**TASK REQUIREMENTS**:
Up to and including the line with "justify-content: space-between;", restate the records below word for word, beginning with their first line.

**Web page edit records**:
++++++++++++++++++++

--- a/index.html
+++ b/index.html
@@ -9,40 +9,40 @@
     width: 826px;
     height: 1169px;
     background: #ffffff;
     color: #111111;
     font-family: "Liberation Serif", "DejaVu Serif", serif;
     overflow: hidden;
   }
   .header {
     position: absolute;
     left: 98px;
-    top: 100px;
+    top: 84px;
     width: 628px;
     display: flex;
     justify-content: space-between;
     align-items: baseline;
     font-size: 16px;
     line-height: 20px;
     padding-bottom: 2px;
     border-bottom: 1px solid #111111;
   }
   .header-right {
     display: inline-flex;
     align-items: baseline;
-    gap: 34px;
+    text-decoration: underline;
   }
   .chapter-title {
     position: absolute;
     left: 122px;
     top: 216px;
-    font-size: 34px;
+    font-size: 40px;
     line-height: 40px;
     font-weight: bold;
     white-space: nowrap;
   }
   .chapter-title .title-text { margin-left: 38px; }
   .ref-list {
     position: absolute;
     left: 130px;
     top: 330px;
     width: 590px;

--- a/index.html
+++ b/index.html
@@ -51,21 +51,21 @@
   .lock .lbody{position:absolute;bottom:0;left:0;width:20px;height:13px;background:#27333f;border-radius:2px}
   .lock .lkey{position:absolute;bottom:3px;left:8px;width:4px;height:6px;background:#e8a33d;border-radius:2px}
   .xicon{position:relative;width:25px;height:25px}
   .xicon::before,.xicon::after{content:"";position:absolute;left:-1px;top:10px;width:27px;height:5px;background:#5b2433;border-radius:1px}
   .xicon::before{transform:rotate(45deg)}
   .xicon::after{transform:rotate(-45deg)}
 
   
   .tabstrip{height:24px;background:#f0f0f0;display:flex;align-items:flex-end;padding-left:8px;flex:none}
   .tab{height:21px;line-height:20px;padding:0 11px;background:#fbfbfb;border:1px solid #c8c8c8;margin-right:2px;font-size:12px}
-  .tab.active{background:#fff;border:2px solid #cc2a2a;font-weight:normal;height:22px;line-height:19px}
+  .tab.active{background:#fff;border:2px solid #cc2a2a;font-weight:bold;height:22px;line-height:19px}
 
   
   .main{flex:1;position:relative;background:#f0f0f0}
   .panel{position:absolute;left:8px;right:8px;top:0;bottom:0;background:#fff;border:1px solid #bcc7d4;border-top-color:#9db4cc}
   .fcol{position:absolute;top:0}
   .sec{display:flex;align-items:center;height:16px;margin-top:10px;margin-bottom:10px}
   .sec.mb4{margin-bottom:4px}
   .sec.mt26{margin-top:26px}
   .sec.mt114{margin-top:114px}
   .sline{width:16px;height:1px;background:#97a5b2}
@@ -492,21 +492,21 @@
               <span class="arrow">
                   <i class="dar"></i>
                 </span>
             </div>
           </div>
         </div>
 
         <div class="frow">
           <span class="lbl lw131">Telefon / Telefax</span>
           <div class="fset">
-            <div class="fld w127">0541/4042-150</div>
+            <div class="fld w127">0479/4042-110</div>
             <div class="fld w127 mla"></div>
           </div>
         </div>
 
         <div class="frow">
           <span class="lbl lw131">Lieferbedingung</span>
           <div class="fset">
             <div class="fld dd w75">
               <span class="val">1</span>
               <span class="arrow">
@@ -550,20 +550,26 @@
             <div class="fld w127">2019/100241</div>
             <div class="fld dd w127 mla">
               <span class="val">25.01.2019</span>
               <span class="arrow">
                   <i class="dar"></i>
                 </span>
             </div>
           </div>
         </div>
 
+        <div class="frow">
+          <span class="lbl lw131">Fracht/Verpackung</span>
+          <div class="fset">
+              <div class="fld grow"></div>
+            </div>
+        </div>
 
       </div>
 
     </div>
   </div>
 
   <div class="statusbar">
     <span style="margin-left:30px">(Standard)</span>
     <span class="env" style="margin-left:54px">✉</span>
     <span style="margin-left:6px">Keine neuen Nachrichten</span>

++++++++++++++++++++

**RESPONSE**:
--- a/index.html
+++ b/index.html
@@ -9,40 +9,40 @@
     width: 826px;
     height: 1169px;
     background: #ffffff;
     color: #111111;
     font-family: "Liberation Serif", "DejaVu Serif", serif;
     overflow: hidden;
   }
   .header {
     position: absolute;
     left: 98px;
-    top: 100px;
+    top: 84px;
     width: 628px;
     display: flex;
     justify-content: space-between;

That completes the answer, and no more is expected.